++++ DATA SHOWN
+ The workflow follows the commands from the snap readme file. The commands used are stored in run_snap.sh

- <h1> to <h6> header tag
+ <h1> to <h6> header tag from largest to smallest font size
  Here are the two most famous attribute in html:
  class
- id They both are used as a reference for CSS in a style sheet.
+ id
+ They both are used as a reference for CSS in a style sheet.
++++++++
++++ DATA SHOWN
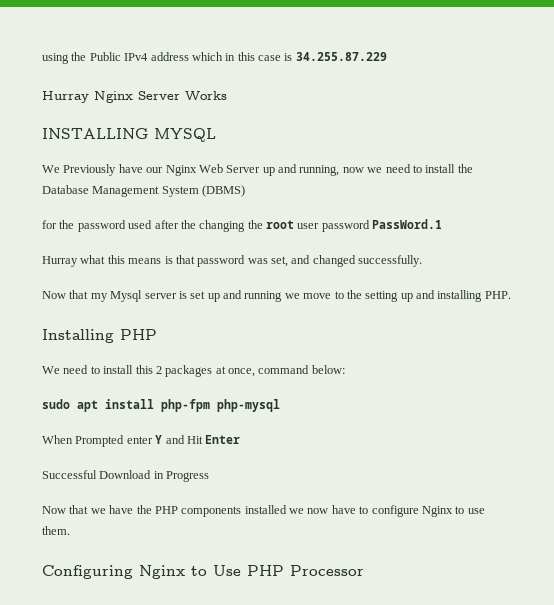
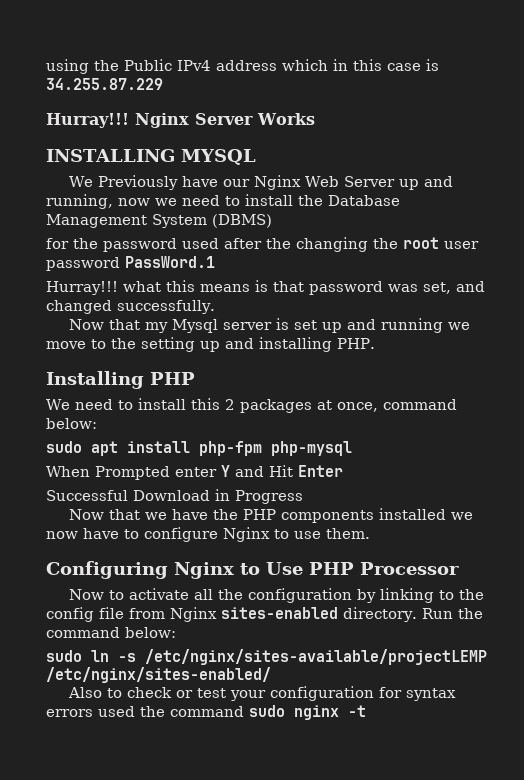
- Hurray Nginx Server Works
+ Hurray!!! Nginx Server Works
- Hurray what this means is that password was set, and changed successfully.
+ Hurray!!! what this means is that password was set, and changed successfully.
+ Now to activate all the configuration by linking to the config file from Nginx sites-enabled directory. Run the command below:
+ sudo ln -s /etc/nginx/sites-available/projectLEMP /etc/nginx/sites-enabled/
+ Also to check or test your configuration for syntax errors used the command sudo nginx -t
++++++++
## [WHAT THIS TASK INVOLVES]
State the number of lines above that contain "Hurray". Write nothing besides it.

## [THE COMPLETED TASK]
4